A large herd of muskox moving through the hills near Kugluktuk (Credit: DNV Photo)

A large herd of muskox moving through the hills near Kugluktuk (Credit: DNV Photo)

Other Large Mammals that Co-exist Today with Muskox on the Tundra of Nunavut.

Although many large mega-fauna went extinct near the end of the last ice-age, there are still many large herbivores and carnivores that share the vast arctic tundra with muskox.  Muskox live on the tundra of the mainland continent and some of the High Arctic Islands.

The most well known inhabitant of the tundra of Nunavut are Barren Ground Caribou.  There are many caribou herds across the arctic and their population and distribution can vary greatly over time.  Unlike muskox, caribou are always on the move and typically migrate large distances south seasonally in the fall to avoid the harshest part of the arctic winter.

Bull Caribou near Kugluktuk (Credit: Umingmak Productions)

Bull Caribou near Kugluktuk (Credit: Umingmak Productions)

Moving caribou on Fall Tundra (Credit: Umingmak Productions)

Moving Caribou on Fall Tundra. (Credit: Umingmak Productions)


Many people are surprised to learn that Moose live on the tundra year round in the western range of Nunavut on the mainland of the continent.  This is their most extreme arctic portion of their North American range.  This population does not need thick forest to survive through the cold dark winter. They browse on tundra willows for food.

Moose in Tundra Willows (Credit: Umingmak Productions)

Moose in Tundra Willows (Credit: Umingmak Productions)

Tundra Grizzly Emerges from Hibernation. (Credit: Umingmak Productions)

Tundra Grizzly Emerges from Hibernation. (Credit: Umingmak Productions)


The most common predators of Muskox are the Arctic Wolf, and the Tundra Grizzly Bear.  Individual wolves are no match for an adult muskox, but large packs can cooperate to separate young, or tired muskox from herds in order to kill them for food.  Tundra Grizzly Bear hibernate during the winter but are effective muskox predators the rest of the year.  They are more carnivorous than other Grizzly populations elsewhere in North America.  Western Nunavut has the highest population of tundra Grizzly Bear and their population is growing and expanding east and north.  Wolverine also have a relatively high population on the mainland of western Nunavut.  They are ferocious for their size, but are typically scavengers of muskox kills by other predators.
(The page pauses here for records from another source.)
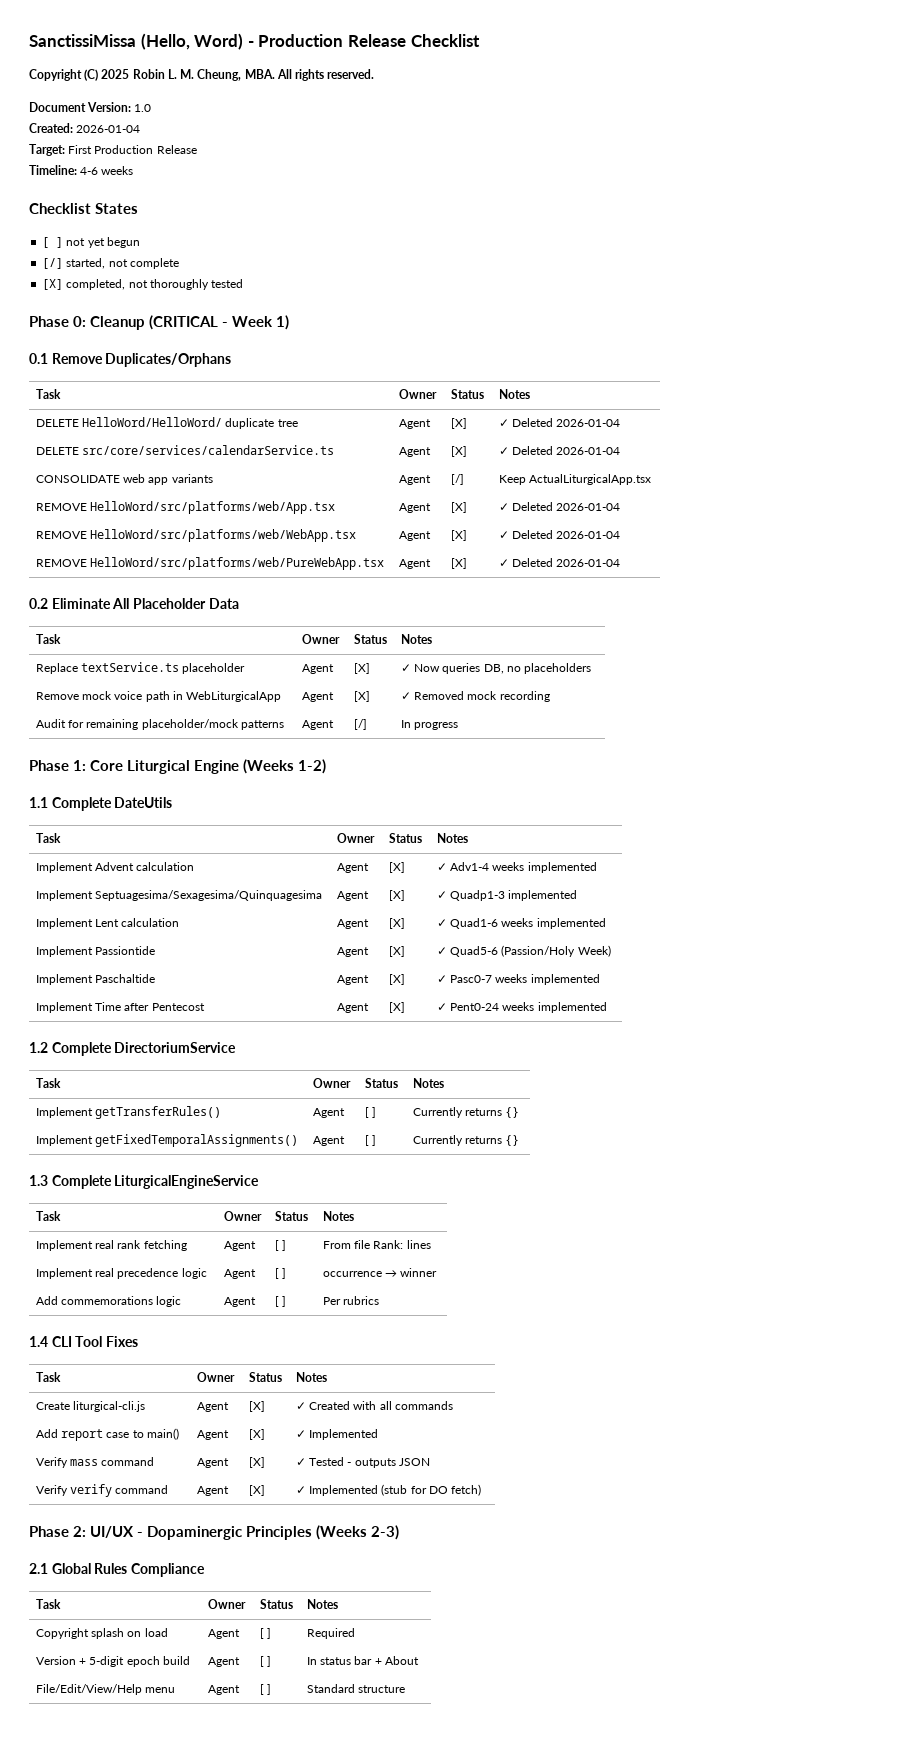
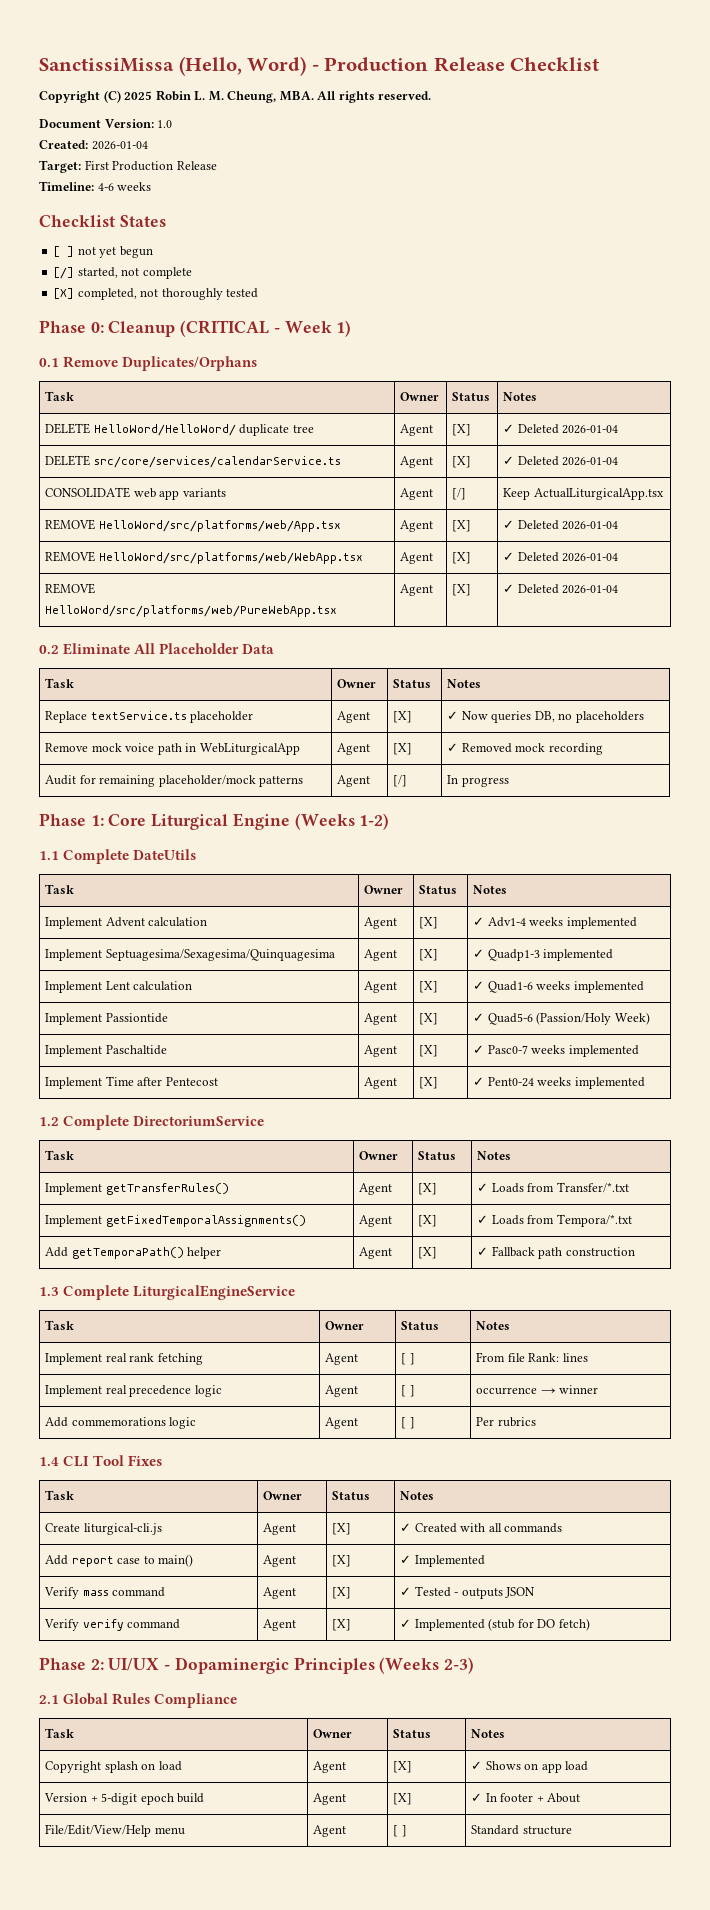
- Implement getTransferRules() | Agent | [ ] | Currently returns {}
- Implement getFixedTemporalAssignments() | Agent | [ ] | Currently returns {}
+ Implement getTransferRules() | Agent | [X] | ✓ Loads from Transfer/*.txt
+ Implement getFixedTemporalAssignments() | Agent | [X] | ✓ Loads from Tempora/*.txt
+ Add getTemporaPath() helper | Agent | [X] | ✓ Fallback path construction
- Copyright splash on load | Agent | [ ] | Required
+ Copyright splash on load | Agent | [X] | ✓ Shows on app load
- Version + 5-digit epoch build | Agent | [ ] | In status bar + About
+ Version + 5-digit epoch build | Agent | [X] | ✓ In footer + About

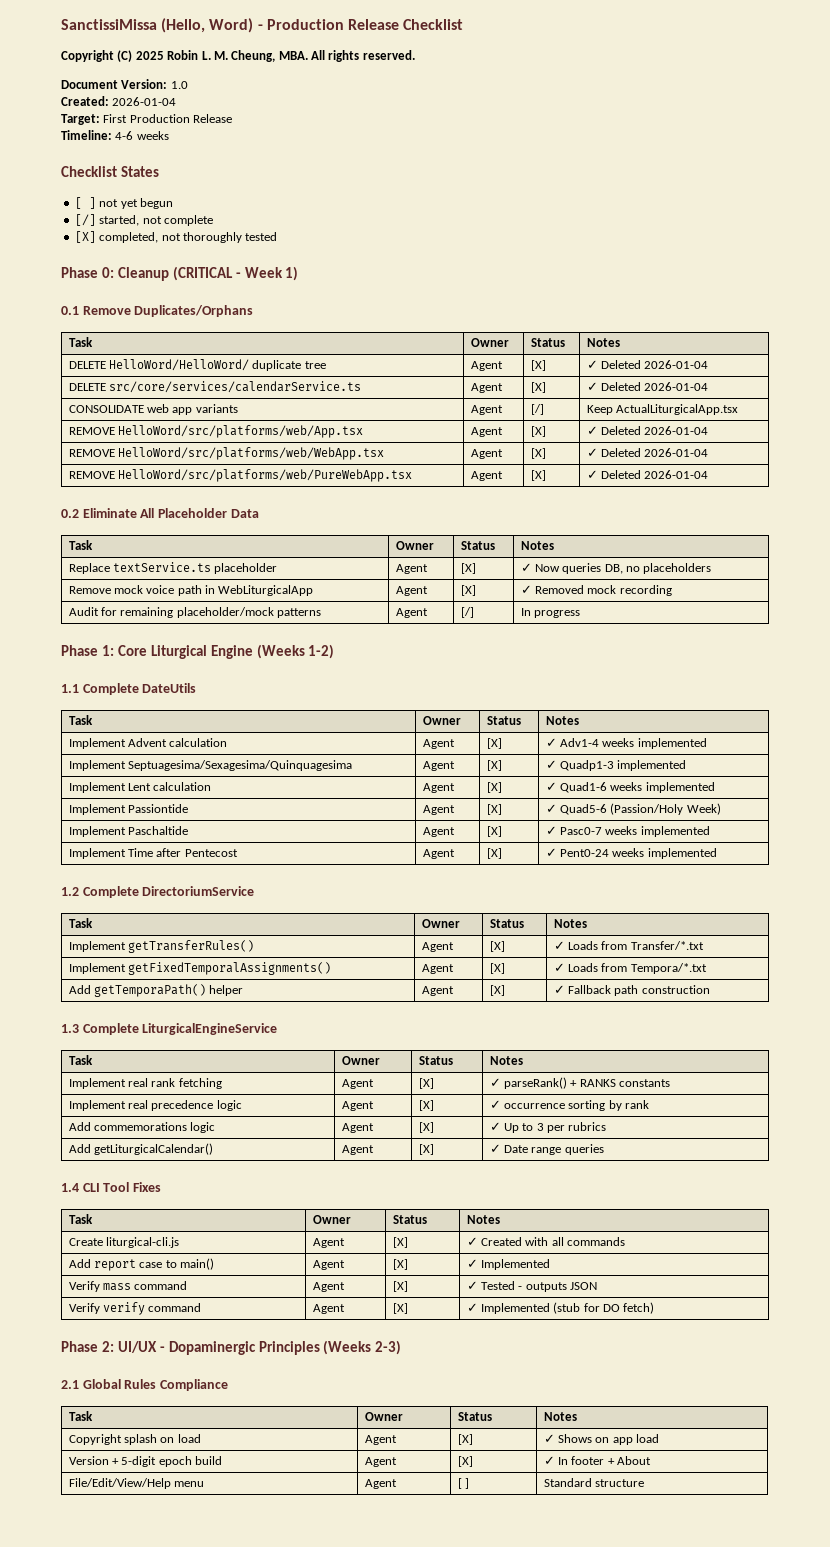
- Implement real rank fetching | Agent | [ ] | From file Rank: lines
+ Implement real rank fetching | Agent | [X] | ✓ parseRank() + RANKS constants
- Implement real precedence logic | Agent | [ ] | occurrence → winner
- Add commemorations logic | Agent | [ ] | Per rubrics
+ Implement real precedence logic | Agent | [X] | ✓ occurrence sorting by rank
+ Add commemorations logic | Agent | [X] | ✓ Up to 3 per rubrics
+ Add getLiturgicalCalendar() | Agent | [X] | ✓ Date range queries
Arctic Wolf (Credit: Umingmak Productions)

Arctic Wolf (Credit: Umingmak Productions)

Wolverine on Coppermine River at Freeze up. (Credit: Umingmak Productions)

Wolverine on Coppermine River at Freeze up. (Credit: Umingmak Productions)



In addition to these animals there are many other mammal, bird, fish, insect and plant species in this pristine arctic environment.